- [To do]: Report every line below that holds the word "DejaVu".
===== Supplied records
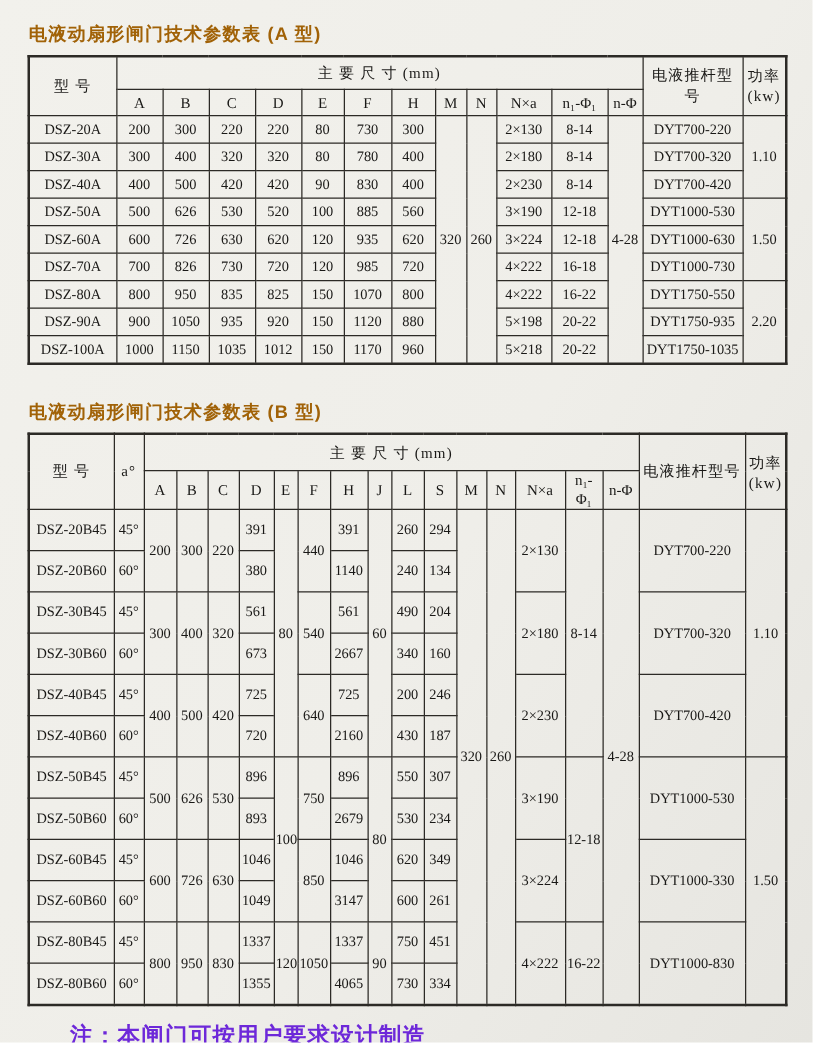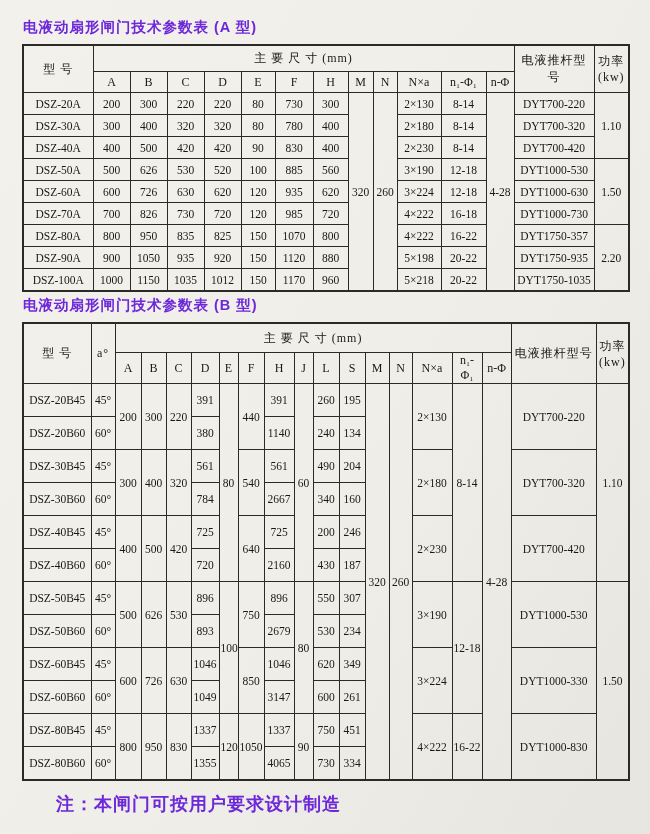--- a/index.html
+++ b/index.html
@@ -7,23 +7,23 @@
     width:650px; height:834px;
     background: linear-gradient(120deg, #f2f1ec 0%, #efeee9 55%, #e6e5e0 100%);
     font-family: "Liberation Serif", "DejaVu Serif", serif;
     color:#1b1a18;
     overflow:hidden;
   }
   .page { box-sizing:border-box; width:650px; padding:18px 22px 0 22px; }
   .title {
     font-family: "Liberation Sans", "DejaVu Sans", sans-serif;
     font-weight:bold; font-size:14.5px; letter-spacing:1px;
-    margin:0 0 7px 1px; color:#6d28d9;
+    margin:0 0 7px 1px; color:#a16207;
   }
-  .title-b { margin-top:4px; }
+  .title-b { margin-top:28px; }
   table {
     border-collapse:collapse; table-layout:fixed; width:606px;
     border:2px solid #2c2a26;
   }
   th, td {
     border:1px solid #2c2a26;
     text-align:center; vertical-align:middle;
     padding:0 1px; overflow:hidden;
     font-weight:normal;
     white-space:pre-line;
@@ -177,21 +177,21 @@
           <td>DSZ-80A</td>
           <td>800</td>
           <td>950</td>
           <td>835</td>
           <td>825</td>
           <td>150</td>
           <td>1070</td>
           <td>800</td>
           <td>4×222</td>
           <td>16-22</td>
-          <td>DYT1750-357</td>
+          <td>DYT1750-550</td>
           <td rowspan="3">2.20</td>
         </tr>
         <tr>
           <td>DSZ-90A</td>
           <td>900</td>
           <td>1050</td>
           <td>935</td>
           <td>920</td>
           <td>150</td>
           <td>1120</td>
@@ -271,21 +271,21 @@
           <td>45°</td>
           <td rowspan="2">200</td>
           <td rowspan="2">300</td>
           <td rowspan="2">220</td>
           <td>391</td>
           <td rowspan="6">80</td>
           <td rowspan="2">440</td>
           <td>391</td>
           <td rowspan="6">60</td>
           <td>260</td>
-          <td>195</td>
+          <td>294</td>
           <td rowspan="12">320</td>
           <td rowspan="12">260</td>
           <td rowspan="2">2×130</td>
           <td rowspan="6">8-14</td>
           <td rowspan="12">4-28</td>
           <td rowspan="2">DYT700-220</td>
           <td rowspan="6">1.10</td>
         </tr>
         <tr>
           <td>DSZ-20B60</td>
@@ -305,21 +305,21 @@
           <td rowspan="2">540</td>
           <td>561</td>
           <td>490</td>
           <td>204</td>
           <td rowspan="2">2×180</td>
           <td rowspan="2">DYT700-320</td>
         </tr>
         <tr>
           <td>DSZ-30B60</td>
           <td>60°</td>
-          <td>784</td>
+          <td>673</td>
           <td>2667</td>
           <td>340</td>
           <td>160</td>
         </tr>
         <tr>
           <td>DSZ-40B45</td>
           <td>45°</td>
           <td rowspan="2">400</td>
           <td rowspan="2">500</td>
           <td rowspan="2">420</td>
==========
- [Solution to the exercise]:
     font-family: "Liberation Serif", "DejaVu Serif", serif;
     font-family: "Liberation Sans", "DejaVu Sans", sans-serif;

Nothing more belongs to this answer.